Each workshop participant was instructed to make a miniature version of themselves out of colourful lumps of Newplast Modelling Material.  The 11 tiny figures shared the limelight in a claymation ensemble within the short film which gradually emerged. In between frames we participants huddled around the set, incrementally adjusting our respective putty avatars.

At 3pm we dispersed across Bristol city centre, congregating a few hours later at the Watershed, Encounters Festival base camp.
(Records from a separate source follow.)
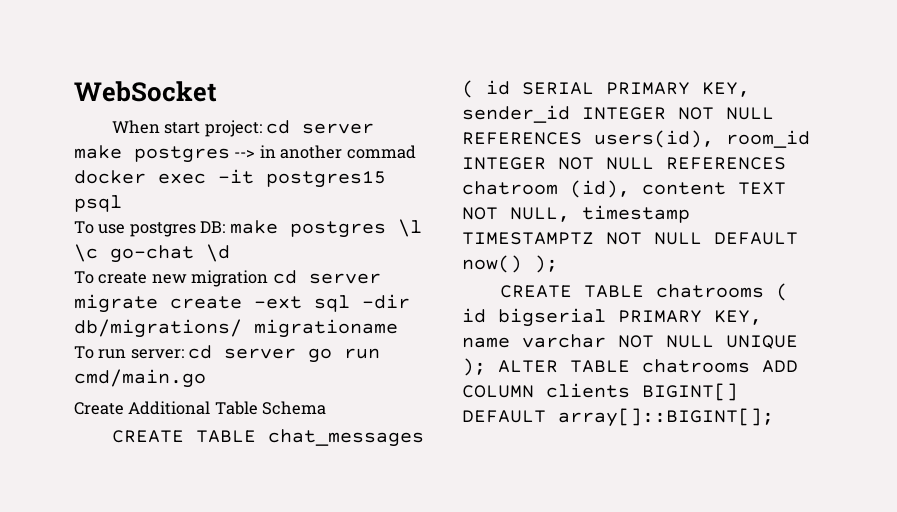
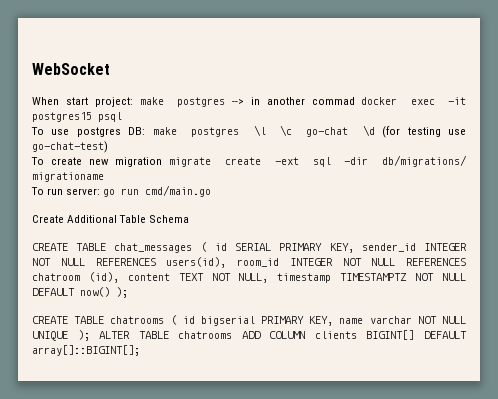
- When start project: cd server make postgres --> in another commad docker exec -it postgres15 psql
+ When start project: make postgres --> in another commad docker exec -it postgres15 psql
- To use postgres DB: make postgres \l \c go-chat \d
+ To use postgres DB: make postgres \l \c go-chat \d (for testing use go-chat-test)
- To create new migration cd server migrate create -ext sql -dir db/migrations/ migrationame
+ To create new migration migrate create -ext sql -dir db/migrations/ migrationame
- To run server: cd server go run cmd/main.go
+ To run server: go run cmd/main.go

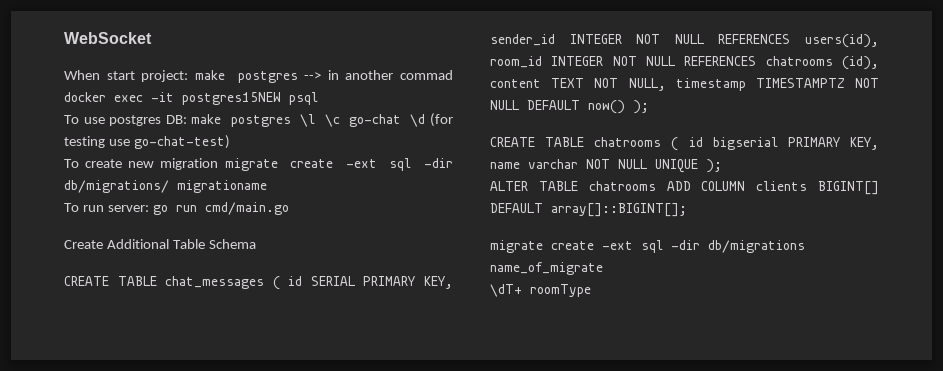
- When start project: make postgres --> in another commad docker exec -it postgres15 psql
+ When start project: make postgres --> in another commad docker exec -it postgres15NEW psql
- CREATE TABLE chat_messages ( id SERIAL PRIMARY KEY, sender_id INTEGER NOT NULL REFERENCES users(id), room_id INTEGER NOT NULL REFERENCES chatroom (id), content TEXT NOT NULL, timestamp TIMESTAMPTZ NOT NULL DEFAULT now() );
+ CREATE TABLE chat_messages ( id SERIAL PRIMARY KEY, sender_id INTEGER NOT NULL REFERENCES users(id), room_id INTEGER NOT NULL REFERENCES chatrooms (id), content TEXT NOT NULL, timestamp TIMESTAMPTZ NOT NULL DEFAULT now() );
- CREATE TABLE chatrooms ( id bigserial PRIMARY KEY, name varchar NOT NULL UNIQUE ); ALTER TABLE chatrooms ADD COLUMN clients BIGINT[] DEFAULT array[]::BIGINT[];
+ CREATE TABLE chatrooms ( id bigserial PRIMARY KEY, name varchar NOT NULL UNIQUE );
+ ALTER TABLE chatrooms ADD COLUMN clients BIGINT[] DEFAULT array[]::BIGINT[];
+ migrate create -ext sql -dir db/migrations name_of_migrate
+ \dT+ roomType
Helen presented two programmes of films; the first consisted of animations created in collaboration with service users. The aforementioned ‘A is for Autism’, kicked off the programme as an example of best practice.

The screening also included films produced by Animation Therapy such as ‘The Haldon’, a film made by staff and service uses at a ward for people struggling with eating disorders in Exeter.

The second programme included films by professional animators, many of whom are well known for their animated documentary work. Helen emphasised the value of collaborative work with animators when exploring therapeutic topics.  Andy Glynne’s production company, Mosaic Films, featured heavily; several shorts from their British Animation Award winning series ‘Animated Minds: Stories of Post Natal Depression’ were included. ‘Mike’s Story stood out to me, as particularly touching.

Follow this link if you wish to donate to the Bluebell Charity fund for people struggling with pre and post-natal depression and anxiety. We look forward to many more years of Helen Mason hosting Animation on Prescription events at Encounters Short Film and Animation Festival.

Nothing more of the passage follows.